Having to write papers that are due in a few days and get done one and decide to take a break. So I go to write Sequel because I'm like, I want something light and funny. Annnnd

It's like a frying pan in the face.

This had me in tears and I had to stop writing near the end because everytime I tried I started tearing up again. Thanks a lot guys, I was thinking. And then I finished it and it just made me want to cry again.

Didn't really help that I was bored to tears by the paper in the first place. In my defense.

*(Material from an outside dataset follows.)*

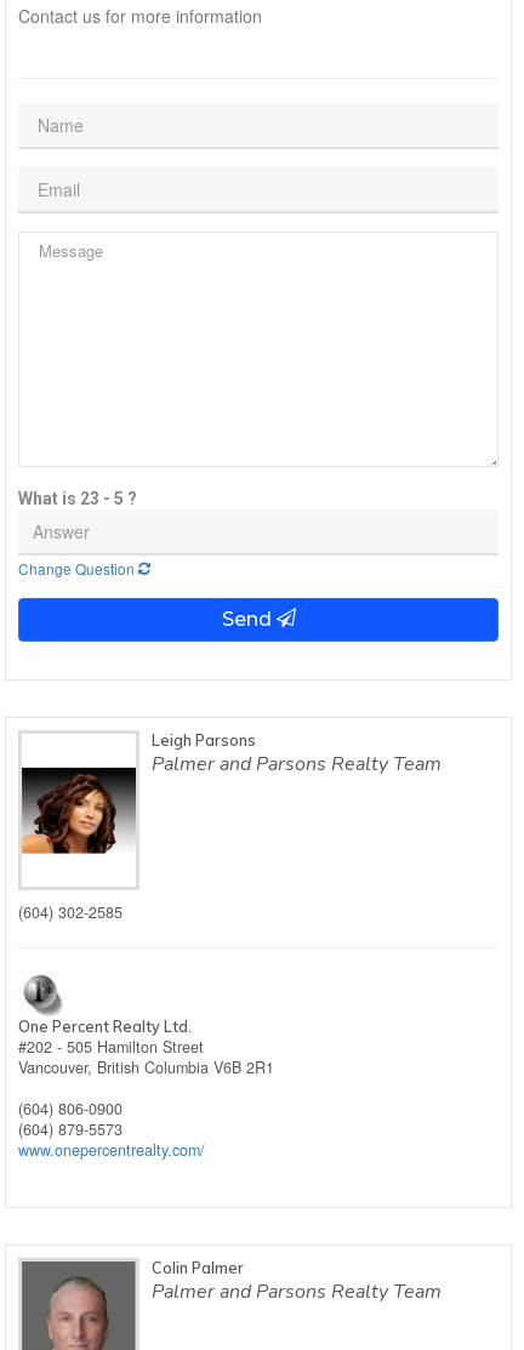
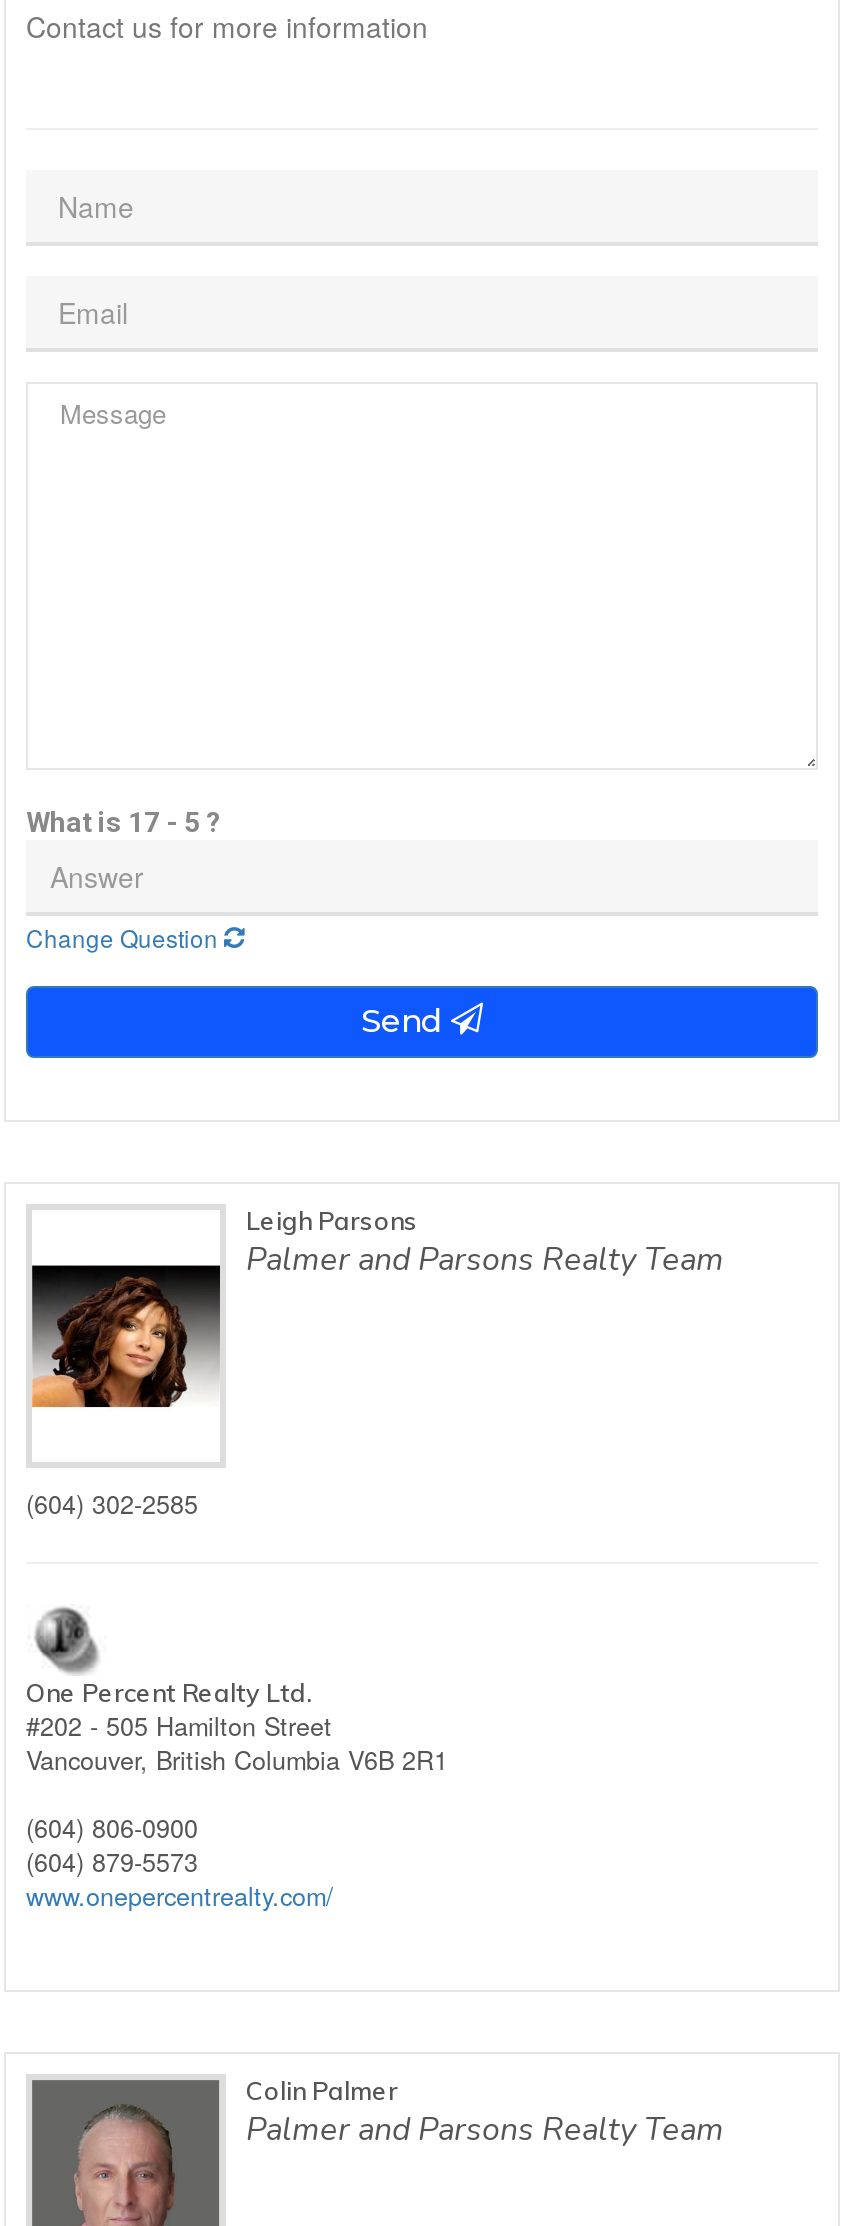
[18,489,137,508] What is 23 - 5 ? -> [26,806,222,838] What is 17 - 5 ?

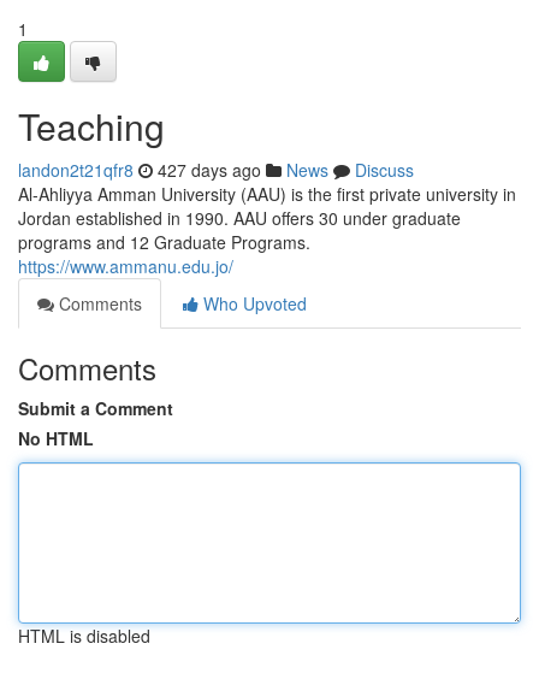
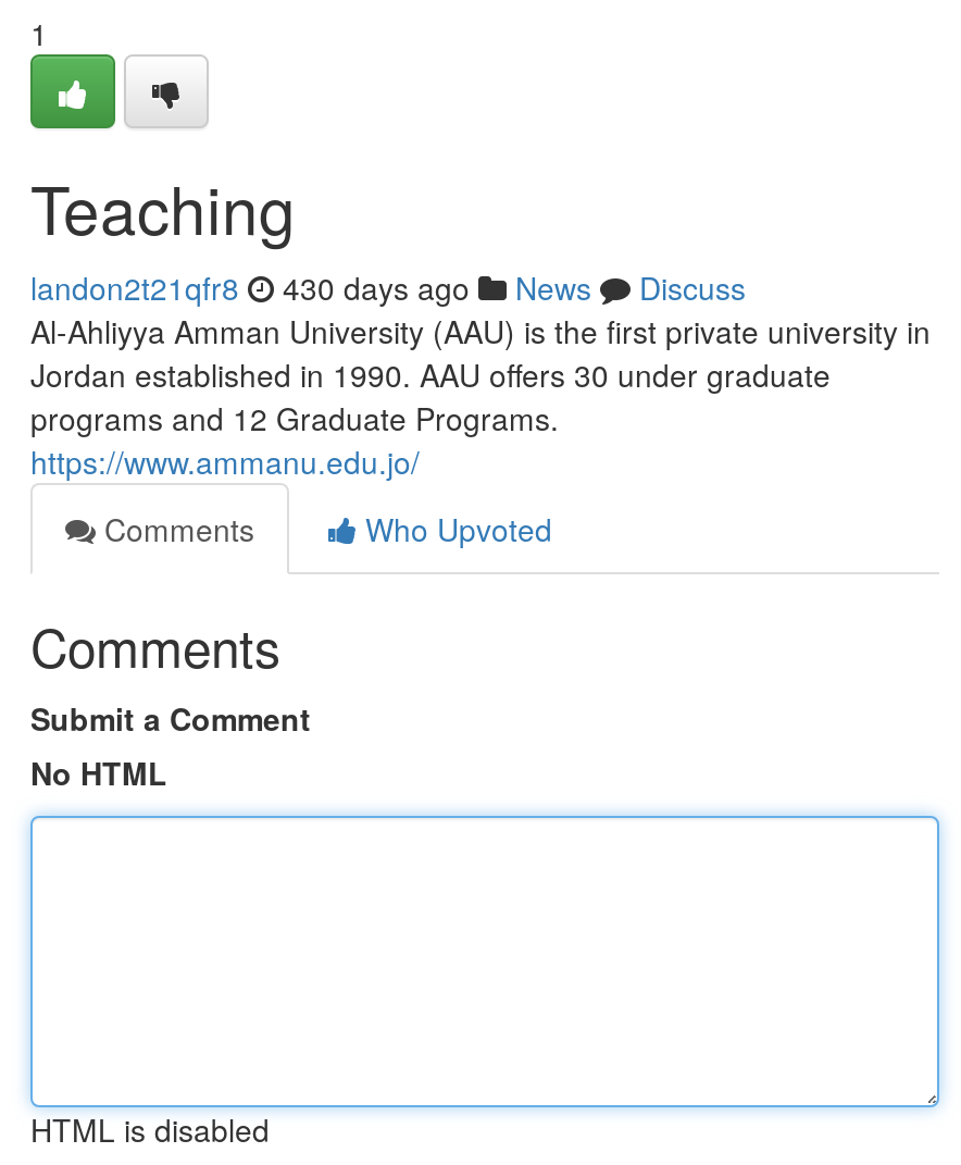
[18,158,414,182] landon2t21qfr8 427 days ago News Discuss -> [30,265,746,309] landon2t21qfr8 430 days ago News Discuss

Muan basically says "Love you more than life itself, (neh is a kind of of course, or always or more and in this case could almost mean any of that) ahhytien(a word that doesn't actually mean anything in Sidhe but could be an indication of someone's name). Why ignore us? Why, why the ignoring? Because of no war?" ----> this made me so very aware of how "bad" the Sidhe speak gramatically. Et means why but apparently one can say et and then use te as why. And Muan technically says "the no war" at the end.

The second bit is: "I'm Muan (with something in the middle of his name that implies priesthood, power, magic, aristocracy or even possibly kingship). My mother, my aunt (implying close breeding, but I'm suspecting that is Muan saying that Harella's blod joined his specific line at least twice and, considerin the claim of "my", very recently). My mother is and your mother is... (either the same person or closely related). But you. You hurt... (the motion implies not me but those close to me) ahhytien. (motion away says, you) caused the hurt. Muan still loves you more than life itself ahhytien."

Sidhe can say a lot with few words.

Read, Review and Enjoy.




There was a long silence following Rel’s prayer. Muan was kneeling beside Rel, hands resting in his lap. Rel glanced at the Sidhe and saw Muan frowning. The man opened his mind towards the Sidhe and found that Muan had no idea what to say. He had dreamed of such a moment his entire life, the ability to kneel before an altar and freely worship.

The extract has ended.